Procurement as an enabler of better outcomes

9 Oct 23

To get it right and deliver the outcomes the industry needs, it is important to make the right decisions from the start, said Alison Nicholl, head of Constructing Excellence. In her presentation to the GIRI members’ meeting, Alison focused on how to use procurement as a mechanism to incentivise the supply chain to deliver better quality.

Constructing Excellence is a platform to stimulate debate and drive change in the construction industry. “We operate at a regional and national level to enable and facilitate that change, which we believe will only be achieved by everyone coming together,” said Alison. “We all know that responsibility for delivering the outcomes we want doesn’t sit with one single party. It sits with everyone sharing that vision through innovation and collaboration.”

When it comes to procurement, this means making sure things don’t fall down at this stage, Alison explained. “The Constructing Excellence procurement group is looking at how to avoid the race to the bottom, and how we stop people gaming the system. And, particularly as we move into a difficult economic cycle, that we as an industry are not making decisions that store up problems for the future.”

Constructing Excellence is focusing on strategic procurement, looking at how to aggregate demand and provide the market suppliers with the information and certainty they need to invest in capacity and capability. “If we don’t support the market and the organisations within it to function properly, how can they invest in training and skills, in better ways of doing things, or better kit?”

The aim is to drive better outcomes. “Initiatives like the Value Toolkit and Project 13 demonstrate that decisions made early in a project have the biggest impact on outcomes – and that’s not just project outcomes and societal outcomes, but also how we actually deliver and how people are empowered to get it right.”

Alison argued that things like fair payment, unlocking innovation and delivering to time, cost and quality set the conditions for better relationships with project partners. “If you aren’t paying people, how can they deliver a good job or function properly as a business?
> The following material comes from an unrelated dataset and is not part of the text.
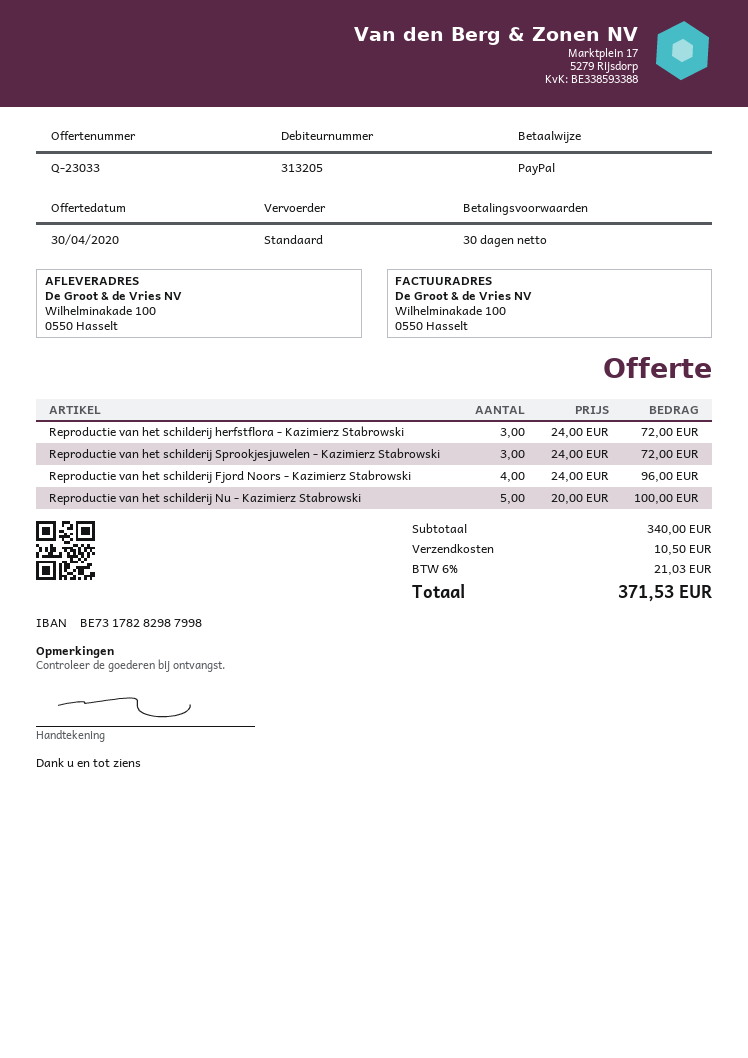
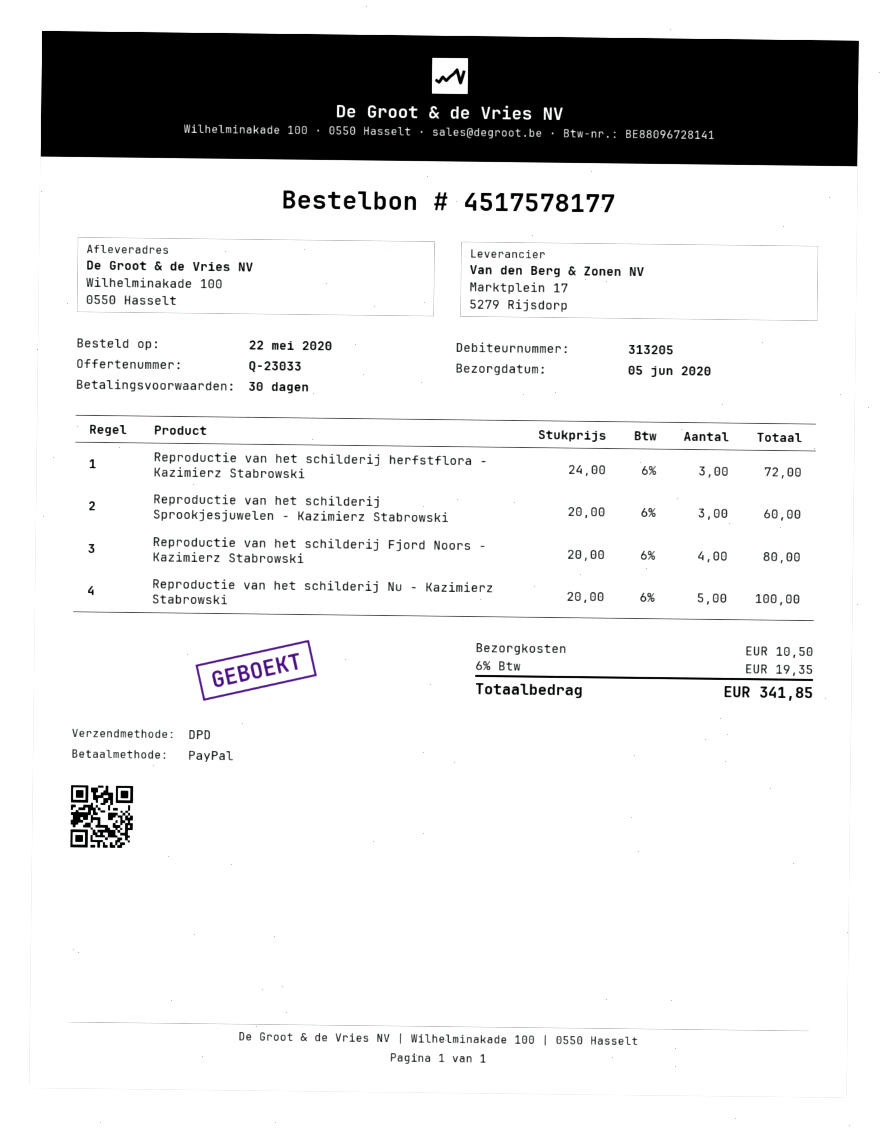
shipping method: standard -> DPD
Reproductie van het schilderij Sprookjesjuwelen - Kazimierz Stabrowski: 3 x 24.00 = 72.00 -> 3 x 20.00 = 60.00
Reproductie van het schilderij Fjord Noors - Kazimierz Stabrowski: 4 x 24.00 = 96.00 -> 4 x 20.00 = 80.00
tax: 6% = 21.03 -> 6% = 19.35
total: 371.53 -> 341.85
We need to move away from poor practices such as this and reward companies that are doing the right thing.”

She pointed out that as an industry we know many of the causes of failure, just as we can identify many success factors, one of which is collaboration. The Constructing Excellence annual awards programme provides many examples of collaboration in action helping to deliver successful projects. Among the winners Alison highlighted was the Elephant Rock project in Hartlepool, which won the 2022 Value Award.

“This was a tiny project to deliver flood alleviation and create an outdoor space, and one of its successes was the way it brought community stakeholders together to help protect a much-loved area that was in danger of erosion from the sea. They did a lot of work involving local business and this was really valued by the community. It was a small project with a big impact and demonstrates that it’s not all about the big projects. Small projects can deliver really good outcomes if you set up the right conditions at the start.”

She added that the importance of collaboration goes beyond how we work within teams to how we work on projects and programmes as teams, and the mental health crisis in the industry stems in part from the structural obstacles to this way of working. “As individuals, we want to help and support each other, so why does the industry put contractual barriers in place to stop people doing the right thing? It’s much nicer to work in an environment where everyone is pulling in the same direction. You won’t get quality outcomes from people who are needlessly stressed because of how we set projects up.”

Now is the time to change, Alison concluded. “There are lots of initiatives driving in the same direction and focusing on delivering a better industry by fixing these issues at the outset. Now it’s about how we make this the norm rather than the exception. We shouldn’t have to celebrate projects just because they collaborated. Collaboration should be a given.”